Go through the listing below and output exactly the line with "Mopar 55057422AA: 42", the line with "Oilseeds Reduction of", and each line between; omit the rest.

#### INFORMATION SHOWN ####

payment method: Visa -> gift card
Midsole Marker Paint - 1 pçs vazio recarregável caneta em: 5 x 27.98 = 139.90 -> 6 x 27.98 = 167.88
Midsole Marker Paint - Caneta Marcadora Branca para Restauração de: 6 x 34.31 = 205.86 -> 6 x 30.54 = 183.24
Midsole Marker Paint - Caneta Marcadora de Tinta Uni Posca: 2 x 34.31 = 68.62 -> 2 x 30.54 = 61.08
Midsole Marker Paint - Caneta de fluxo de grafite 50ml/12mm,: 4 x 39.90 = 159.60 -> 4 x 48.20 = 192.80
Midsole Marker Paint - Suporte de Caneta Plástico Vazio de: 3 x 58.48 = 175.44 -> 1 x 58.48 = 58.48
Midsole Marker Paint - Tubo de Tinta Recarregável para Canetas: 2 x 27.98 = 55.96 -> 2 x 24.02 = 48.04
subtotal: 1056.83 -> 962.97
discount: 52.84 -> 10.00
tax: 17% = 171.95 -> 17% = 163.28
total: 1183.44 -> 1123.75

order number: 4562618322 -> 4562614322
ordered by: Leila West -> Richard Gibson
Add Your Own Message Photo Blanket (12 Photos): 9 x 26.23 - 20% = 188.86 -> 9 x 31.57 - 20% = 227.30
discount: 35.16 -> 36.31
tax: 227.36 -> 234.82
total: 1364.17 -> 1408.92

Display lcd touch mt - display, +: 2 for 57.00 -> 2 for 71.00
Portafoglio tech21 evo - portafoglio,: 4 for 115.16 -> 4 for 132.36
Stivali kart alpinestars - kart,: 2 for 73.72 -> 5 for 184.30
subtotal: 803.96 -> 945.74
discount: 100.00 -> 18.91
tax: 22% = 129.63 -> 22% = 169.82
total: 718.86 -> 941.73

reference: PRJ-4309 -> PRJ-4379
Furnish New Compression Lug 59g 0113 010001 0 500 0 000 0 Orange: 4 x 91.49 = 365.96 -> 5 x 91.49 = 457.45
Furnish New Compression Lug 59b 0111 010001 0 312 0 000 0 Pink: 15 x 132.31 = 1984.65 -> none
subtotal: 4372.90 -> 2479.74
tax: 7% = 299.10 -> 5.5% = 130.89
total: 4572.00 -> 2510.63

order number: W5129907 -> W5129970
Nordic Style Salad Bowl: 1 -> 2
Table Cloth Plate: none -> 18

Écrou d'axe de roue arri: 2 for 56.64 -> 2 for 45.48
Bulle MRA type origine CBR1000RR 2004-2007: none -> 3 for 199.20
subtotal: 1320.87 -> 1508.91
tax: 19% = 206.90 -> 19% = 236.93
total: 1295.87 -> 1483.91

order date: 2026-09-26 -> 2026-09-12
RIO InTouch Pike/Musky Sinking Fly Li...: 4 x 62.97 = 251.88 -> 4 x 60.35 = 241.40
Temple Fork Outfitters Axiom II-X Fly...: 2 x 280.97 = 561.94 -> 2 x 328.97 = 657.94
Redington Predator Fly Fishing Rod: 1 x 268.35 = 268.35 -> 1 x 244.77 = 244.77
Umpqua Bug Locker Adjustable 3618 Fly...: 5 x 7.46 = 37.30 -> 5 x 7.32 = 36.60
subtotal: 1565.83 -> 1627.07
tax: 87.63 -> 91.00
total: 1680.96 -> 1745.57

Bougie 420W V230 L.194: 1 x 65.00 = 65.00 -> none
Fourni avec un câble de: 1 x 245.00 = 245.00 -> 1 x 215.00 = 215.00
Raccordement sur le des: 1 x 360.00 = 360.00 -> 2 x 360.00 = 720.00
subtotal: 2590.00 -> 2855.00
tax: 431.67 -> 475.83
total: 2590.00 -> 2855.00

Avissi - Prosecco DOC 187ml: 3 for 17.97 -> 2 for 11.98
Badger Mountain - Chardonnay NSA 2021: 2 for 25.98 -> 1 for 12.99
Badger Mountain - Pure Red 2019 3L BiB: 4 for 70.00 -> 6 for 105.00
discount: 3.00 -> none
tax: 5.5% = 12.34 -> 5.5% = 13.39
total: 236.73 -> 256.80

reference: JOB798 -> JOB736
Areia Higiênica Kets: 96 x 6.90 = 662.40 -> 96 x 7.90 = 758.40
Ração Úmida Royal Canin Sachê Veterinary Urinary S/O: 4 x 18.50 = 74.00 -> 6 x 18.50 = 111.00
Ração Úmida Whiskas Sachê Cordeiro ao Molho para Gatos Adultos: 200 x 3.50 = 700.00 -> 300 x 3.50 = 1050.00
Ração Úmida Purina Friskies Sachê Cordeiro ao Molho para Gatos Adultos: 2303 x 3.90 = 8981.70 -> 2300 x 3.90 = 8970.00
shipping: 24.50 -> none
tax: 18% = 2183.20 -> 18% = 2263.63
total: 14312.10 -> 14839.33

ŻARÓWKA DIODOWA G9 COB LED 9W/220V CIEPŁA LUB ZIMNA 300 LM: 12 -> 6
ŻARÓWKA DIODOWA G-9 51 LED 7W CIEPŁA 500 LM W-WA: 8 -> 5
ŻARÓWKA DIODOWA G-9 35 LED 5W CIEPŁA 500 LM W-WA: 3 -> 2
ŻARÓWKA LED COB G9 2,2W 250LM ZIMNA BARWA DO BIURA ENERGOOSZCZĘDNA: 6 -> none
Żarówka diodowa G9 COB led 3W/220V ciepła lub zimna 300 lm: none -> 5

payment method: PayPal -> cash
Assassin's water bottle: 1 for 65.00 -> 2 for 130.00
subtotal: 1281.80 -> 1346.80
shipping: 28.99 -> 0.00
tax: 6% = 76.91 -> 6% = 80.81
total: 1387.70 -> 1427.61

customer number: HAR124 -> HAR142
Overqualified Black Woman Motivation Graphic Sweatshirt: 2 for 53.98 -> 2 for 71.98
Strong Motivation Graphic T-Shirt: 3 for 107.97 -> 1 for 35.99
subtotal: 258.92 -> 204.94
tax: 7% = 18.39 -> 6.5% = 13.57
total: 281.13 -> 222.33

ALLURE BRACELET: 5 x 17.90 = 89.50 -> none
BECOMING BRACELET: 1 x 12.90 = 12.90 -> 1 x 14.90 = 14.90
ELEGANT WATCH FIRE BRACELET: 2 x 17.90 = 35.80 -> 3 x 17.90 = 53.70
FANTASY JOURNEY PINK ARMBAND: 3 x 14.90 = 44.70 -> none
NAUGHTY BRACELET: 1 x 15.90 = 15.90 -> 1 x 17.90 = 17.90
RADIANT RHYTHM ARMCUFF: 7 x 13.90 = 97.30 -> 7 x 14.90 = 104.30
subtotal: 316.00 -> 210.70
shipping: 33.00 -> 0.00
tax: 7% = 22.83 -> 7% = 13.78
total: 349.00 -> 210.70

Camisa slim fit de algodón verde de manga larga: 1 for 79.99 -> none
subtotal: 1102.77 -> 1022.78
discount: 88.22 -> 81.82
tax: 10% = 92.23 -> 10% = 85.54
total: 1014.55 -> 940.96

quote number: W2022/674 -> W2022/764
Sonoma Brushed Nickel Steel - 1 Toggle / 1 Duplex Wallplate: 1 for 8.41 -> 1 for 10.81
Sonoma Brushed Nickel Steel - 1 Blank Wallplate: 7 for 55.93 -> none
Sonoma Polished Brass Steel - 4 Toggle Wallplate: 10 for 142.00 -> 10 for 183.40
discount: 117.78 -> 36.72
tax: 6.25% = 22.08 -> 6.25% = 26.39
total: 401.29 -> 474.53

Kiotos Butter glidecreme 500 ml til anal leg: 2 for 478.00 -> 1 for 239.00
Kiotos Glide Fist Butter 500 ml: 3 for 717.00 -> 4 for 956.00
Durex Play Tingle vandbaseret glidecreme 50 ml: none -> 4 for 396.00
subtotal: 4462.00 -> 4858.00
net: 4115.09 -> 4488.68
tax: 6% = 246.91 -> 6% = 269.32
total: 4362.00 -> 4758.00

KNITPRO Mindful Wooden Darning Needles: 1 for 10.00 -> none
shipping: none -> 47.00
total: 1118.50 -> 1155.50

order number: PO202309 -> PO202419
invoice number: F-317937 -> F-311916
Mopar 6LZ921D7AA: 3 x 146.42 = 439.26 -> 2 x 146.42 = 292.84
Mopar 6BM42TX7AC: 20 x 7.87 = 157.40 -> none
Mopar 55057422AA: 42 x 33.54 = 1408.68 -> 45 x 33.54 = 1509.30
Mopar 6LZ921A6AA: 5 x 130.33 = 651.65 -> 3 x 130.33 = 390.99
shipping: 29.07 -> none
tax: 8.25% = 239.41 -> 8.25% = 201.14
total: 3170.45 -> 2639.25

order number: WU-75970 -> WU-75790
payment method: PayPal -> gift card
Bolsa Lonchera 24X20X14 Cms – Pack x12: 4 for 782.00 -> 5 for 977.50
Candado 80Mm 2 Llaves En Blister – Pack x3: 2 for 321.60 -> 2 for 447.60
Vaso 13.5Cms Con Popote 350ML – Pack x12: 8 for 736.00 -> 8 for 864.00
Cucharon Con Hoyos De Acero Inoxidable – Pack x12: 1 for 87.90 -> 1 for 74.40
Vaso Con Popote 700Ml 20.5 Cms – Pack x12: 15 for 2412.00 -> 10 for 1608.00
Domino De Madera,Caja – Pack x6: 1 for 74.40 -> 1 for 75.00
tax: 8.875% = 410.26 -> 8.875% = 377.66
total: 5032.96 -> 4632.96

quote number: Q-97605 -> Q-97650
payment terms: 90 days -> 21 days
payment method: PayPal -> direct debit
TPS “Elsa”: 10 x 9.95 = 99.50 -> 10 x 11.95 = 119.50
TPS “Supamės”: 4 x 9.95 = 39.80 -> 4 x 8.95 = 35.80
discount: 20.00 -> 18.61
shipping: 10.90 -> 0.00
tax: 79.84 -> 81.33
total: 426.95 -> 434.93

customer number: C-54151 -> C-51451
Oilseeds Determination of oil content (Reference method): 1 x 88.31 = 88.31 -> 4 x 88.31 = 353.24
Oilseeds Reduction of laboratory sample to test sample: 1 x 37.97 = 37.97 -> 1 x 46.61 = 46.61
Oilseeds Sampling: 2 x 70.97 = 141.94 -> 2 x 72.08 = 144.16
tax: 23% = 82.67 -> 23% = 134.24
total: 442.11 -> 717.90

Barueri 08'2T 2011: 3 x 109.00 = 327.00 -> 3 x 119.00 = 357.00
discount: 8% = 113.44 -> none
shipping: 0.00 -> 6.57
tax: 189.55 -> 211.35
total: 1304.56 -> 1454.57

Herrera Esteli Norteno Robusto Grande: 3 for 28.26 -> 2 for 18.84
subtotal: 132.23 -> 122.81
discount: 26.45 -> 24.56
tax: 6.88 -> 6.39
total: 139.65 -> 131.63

####

SOLUTION TO THE PROBLEM —
Mopar 55057422AA: 42 x 33.54 = 1408.68 -> 45 x 33.54 = 1509.30
Mopar 6LZ921A6AA: 5 x 130.33 = 651.65 -> 3 x 130.33 = 390.99
shipping: 29.07 -> none
tax: 8.25% = 239.41 -> 8.25% = 201.14
total: 3170.45 -> 2639.25

order number: WU-75970 -> WU-75790
payment method: PayPal -> gift card
Bolsa Lonchera 24X20X14 Cms – Pack x12: 4 for 782.00 -> 5 for 977.50
Candado 80Mm 2 Llaves En Blister – Pack x3: 2 for 321.60 -> 2 for 447.60
Vaso 13.5Cms Con Popote 350ML – Pack x12: 8 for 736.00 -> 8 for 864.00
Cucharon Con Hoyos De Acero Inoxidable – Pack x12: 1 for 87.90 -> 1 for 74.40
Vaso Con Popote 700Ml 20.5 Cms – Pack x12: 15 for 2412.00 -> 10 for 1608.00
Domino De Madera,Caja – Pack x6: 1 for 74.40 -> 1 for 75.00
tax: 8.875% = 410.26 -> 8.875% = 377.66
total: 5032.96 -> 4632.96

quote number: Q-97605 -> Q-97650
payment terms: 90 days -> 21 days
payment method: PayPal -> direct debit
TPS “Elsa”: 10 x 9.95 = 99.50 -> 10 x 11.95 = 119.50
TPS “Supamės”: 4 x 9.95 = 39.80 -> 4 x 8.95 = 35.80
discount: 20.00 -> 18.61
shipping: 10.90 -> 0.00
tax: 79.84 -> 81.33
total: 426.95 -> 434.93

customer number: C-54151 -> C-51451
Oilseeds Determination of oil content (Reference method): 1 x 88.31 = 88.31 -> 4 x 88.31 = 353.24
Oilseeds Reduction of laboratory sample to test sample: 1 x 37.97 = 37.97 -> 1 x 46.61 = 46.61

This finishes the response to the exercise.